Friday, June 29, 2007

Please Pass the Veggies

Following my diagnosis of NHL 13 years ago, Carol and I became quite interested in improving our health. We focused on what we seemed to be able to control, diet and exercise. Along the way, we became involved in Weight Watchers, which has helped us focus weekly on the matter of nutrition and we have read books and magazines, especially Nutrition Action Health Letter (which we would recommend).

Carol is simply a marvelous cook, and she transformed our diet: we moved away from red meats almost entirely, we eat plenty of vegetables, whole grain breads, brown rice, and so on. It would be difficult to be in a family where the cook is not on the same page.

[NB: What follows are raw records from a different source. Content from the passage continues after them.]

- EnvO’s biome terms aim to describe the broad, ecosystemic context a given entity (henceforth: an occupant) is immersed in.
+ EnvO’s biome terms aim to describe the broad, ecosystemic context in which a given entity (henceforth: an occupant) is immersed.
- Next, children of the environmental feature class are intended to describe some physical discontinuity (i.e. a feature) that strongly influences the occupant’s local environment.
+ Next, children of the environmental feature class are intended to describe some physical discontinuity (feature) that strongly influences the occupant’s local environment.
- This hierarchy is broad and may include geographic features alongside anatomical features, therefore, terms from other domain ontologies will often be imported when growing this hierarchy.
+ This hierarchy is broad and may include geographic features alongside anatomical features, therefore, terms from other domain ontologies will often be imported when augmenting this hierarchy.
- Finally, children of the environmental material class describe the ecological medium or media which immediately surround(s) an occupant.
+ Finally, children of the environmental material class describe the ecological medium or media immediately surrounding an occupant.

Carol is not only on the same page, she has developed simply delicious and healthy meals over the years.

Some people in the nutrition community, maybe a bit on the fringe, believe that being under-weight contributes to good health and longevity. This week I bumped into a the website of the "Calorie Restriction Society" where this thesis is presented and discussed. Among things that I note, after a brief review of the site, are these points:

1. Low glycemic index foods are much preferred. This is the thesis of Sugar Busters, a best seller for many years.

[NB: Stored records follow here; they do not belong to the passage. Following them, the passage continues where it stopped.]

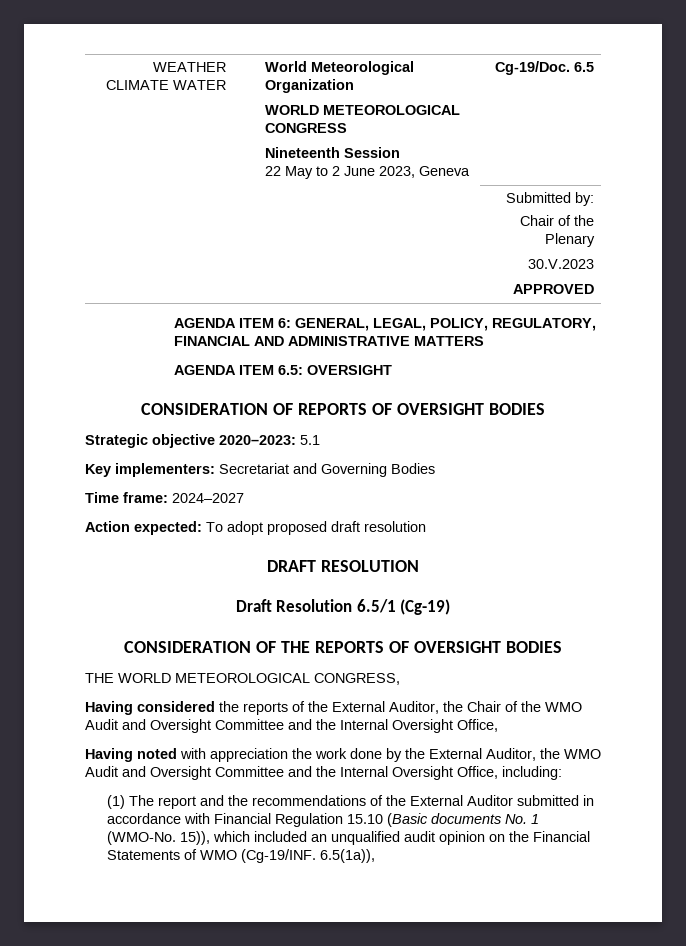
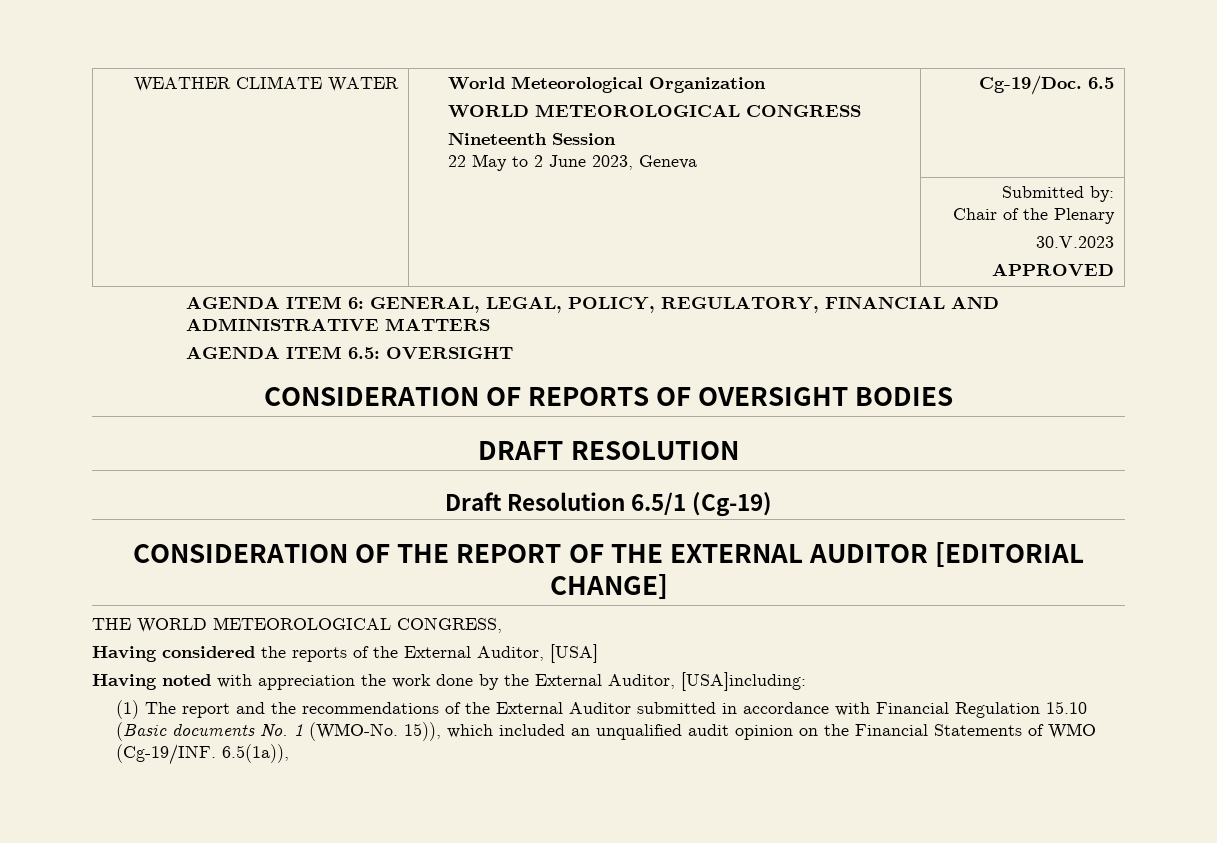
- Strategic objective 2020–2023: 5.1
- Key implementers: Secretariat and Governing Bodies
- Time frame: 2024–2027
- Action expected: To adopt proposed draft resolution
- CONSIDERATION OF THE REPORTS OF OVERSIGHT BODIES
+ CONSIDERATION OF THE REPORT OF THE EXTERNAL AUDITOR [EDITORIAL CHANGE]
- Having considered the reports of the External Auditor, the Chair of the WMO Audit and Oversight Committee and the Internal Oversight Office,
+ Having considered the reports of the External Auditor, [USA]
- Having noted with appreciation the work done by the External Auditor, the WMO Audit and Oversight Committee and the Internal Oversight Office, including:
+ Having noted with appreciation the work done by the External Auditor, [USA]including:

2. The sweet spot of being underweight is somewhere below 10% of our teenage weight. I weighed in around 145 when I was a teenager. When I got my cancer diagnosis, I was pushing 180. I weigh around 160 right now, although my Weight Watcher “goal weight” is 155, and I am trying to get back there. So that would make my sweetspot around 130, which I am sure would alarm everyone I know if I were to get to that point.

3. The reason one lives longer on this particular diet seems to be that the poisons and toxins in foods that one eats tend to be stored in fat, where there is fat around in which to store such things. So less fat means that those toxins and poisons will be sloughed off as you eat only what you will burn up in energy. And I guess the less food one eats over all, the less the foods will poison you. And, of course, the healthier food one eats, the less one is poisoned. I think this is it, but I am going to read more about this.

3 comments:

Sean Meade said...

that sounds cuckoo!

(of course, they may be right)

Scott said...

I've actually lost about 16 pounds over the past 12 months due to: my medications, better diet and exercise. I feel lean and mean, but I met with a nutrionist at my last doc visit. She wants me to add 300 calories per day to my diet in order to beef back up. Of course, she recommends "healthy" calories, including lots of fruits and veggies, along with nuts/trail mix and an occasional milk shake. Hmm, I'm getting hungry all of a sudden.

Paul Stokes said...

Nuts/trial mix, milk shakes? Just 16 pounds? Have you looked at a conventional weight chart to see where you fall? You can fall at the low end of the range and still not sound like a cuckoo.

As we say at the University of Chicago, "Question everything!"